There is a prevalence of ignorance in our society about children living with disabilities. Some people do not consider them as normal human beings. The fact that a person has developmental disorder or a disability doesn’t make them abnormal. They are human beings like you and me. They should be accorded respect and dignity.

The government needs to sensitise the public to change the current social perception of children with disabilities. The government shouldn’t delay in signing into law the disability bill. When the government provides medical and rehabilitation centres where children with disabilities can be cared for adequately, some form of child abuse will be reduced. Cases of child abuse that have been reported to the authorities should be investigated and the matter properly handled to serve as deterrents to others.

What is the focus of your newly formed initiative on kids with special needs?

Diary of a Special Needs Mum Initiative was founded based on my experience as a mother of a child with cerebral palsy living in Nigeria. The journey has not been easy; it is like walking through a maze. You are trying to find the best way to help your child.
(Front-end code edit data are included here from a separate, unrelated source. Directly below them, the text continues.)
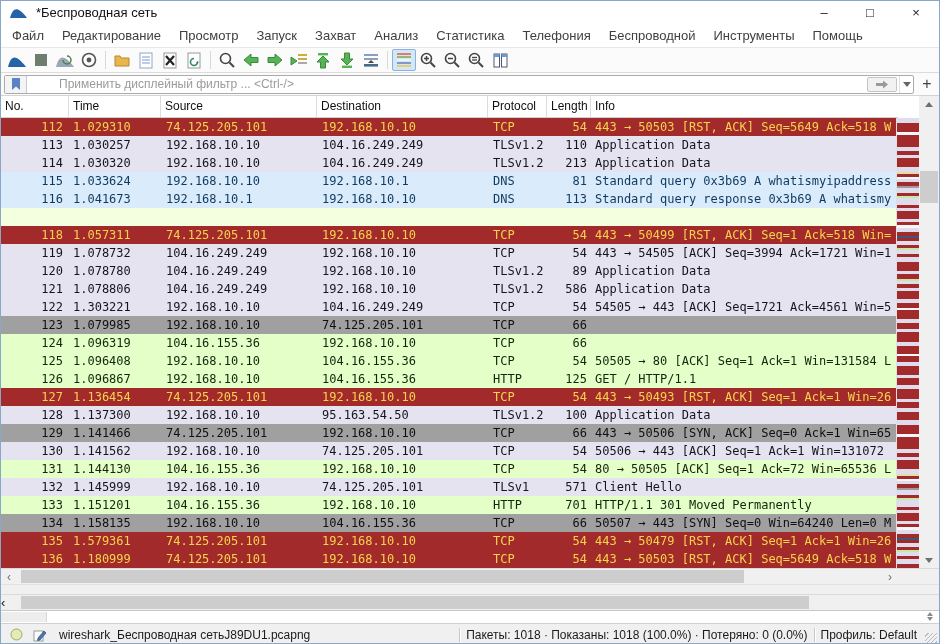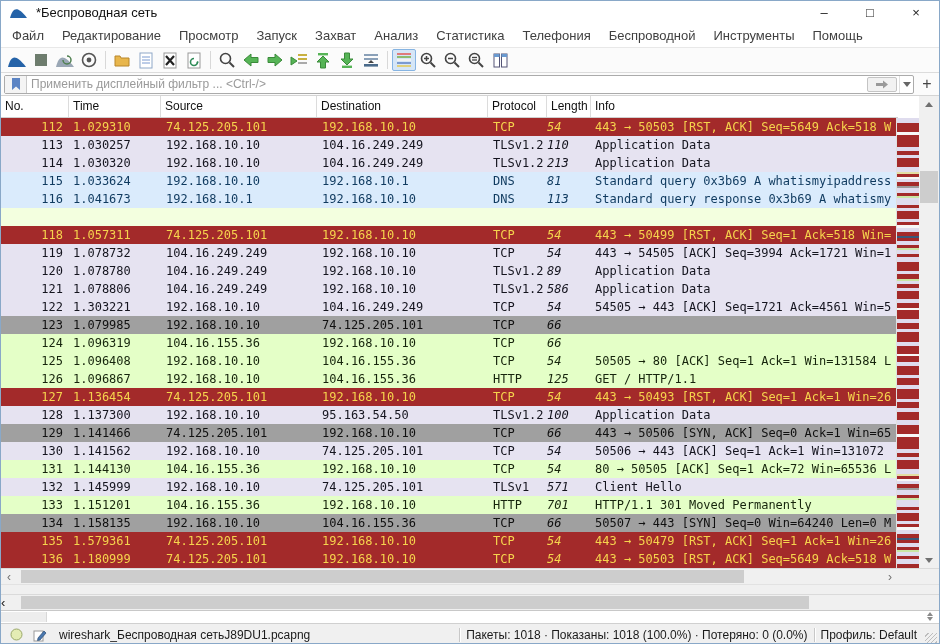--- a/index.html
+++ b/index.html
@@ -35,7 +35,7 @@
   .bmkbox { width:22px; height:17px; border-right:1px solid #C9C9C9; background:#F4F4F4;
             display:flex; align-items:center; justify-content:center; }
   .filterbox input { flex:1; border:none; outline:none; height:15px; font-size:12px;
-                     font-family:"Liberation Sans",sans-serif; color:#333; padding-left:4px; background:transparent; }
+                     font-family:"Liberation Sans",sans-serif; color:#333; padding-left:4px; background:transparent;margin-left:28px; }
   .filterbox input::placeholder { color:#9A9A9A; }
   .applybtn { width:30px; height:15px; border:1px solid #C4C4C4; border-radius:2px; background:#F2F2F2;
               margin-right:2px; display:flex; align-items:center; justify-content:center; }

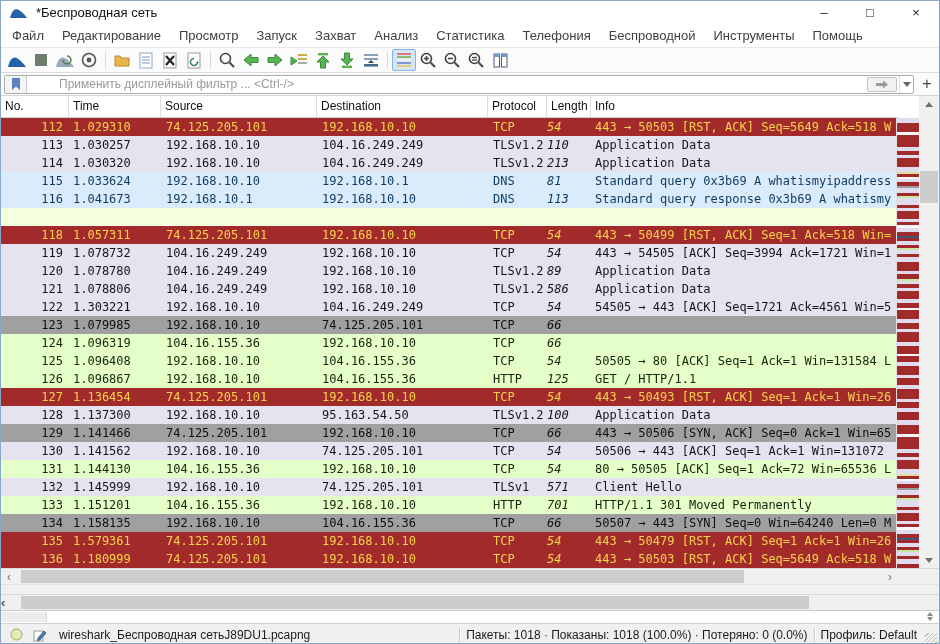--- a/index.html
+++ b/index.html
@@ -58,7 +58,7 @@
   .c-src  { width:156px; padding-left:5px; }
   .c-dst  { width:171px; padding-left:5px; }
   .c-proto{ width:59px;  padding-left:5px; }
-  .c-len  { width:44px;  padding-right:4px;font-style:italic; }
+  .c-len  { width:44px;  text-align:right; padding-right:4px; }
   .c-info { flex:1; padding-left:4px; }
   .h-no{width:68px}.h-time{width:92px}.h-src{width:156px}.h-dst{width:171px}.h-proto{width:59px}.h-len{width:44px}.h-info{flex:1;border-right:none!important}
   .row-bad  { background:#A32A2A; color:#F6D44D; }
It is almost like you against the world.

You have to adjust your financial budget to accommodate the medical and therapy expenses your child will require. You need to set aside money to buy certain rehabilitation equipment that your child will need. You need to look for the right school for your child. The family needs to guard themselves against social stigma. In a lot of cases, the fathers are no longer on the scene.

My initiative was formed to encourage and support mothers who have children with disabilities with a focus on cerebral palsy.

We also propagate the need for inclusive education for children with disabilities. The fact that a child has cerebral palsy doesn’t necessary mean that a child has learning disabilities. When you put the child in a special school, how do you want to integrate him/her into society? There are no special universities, no special working environment and no special countries. My child has cerebral palsy, she was categorised as a stage five (being the highest level) based on severity yet, she is doing very well in school.

We also educate the public about disabilities. I strongly believe that if we demystify disabilities, then we can make progress in their management. I write articles for newspapers and online magazines on disability and related issues. I am having a book presentation next month, April. I have written three story books to teach about disabilities with a focus on cerebral palsy. They would also teach children to show love and empathy to children who are different from them.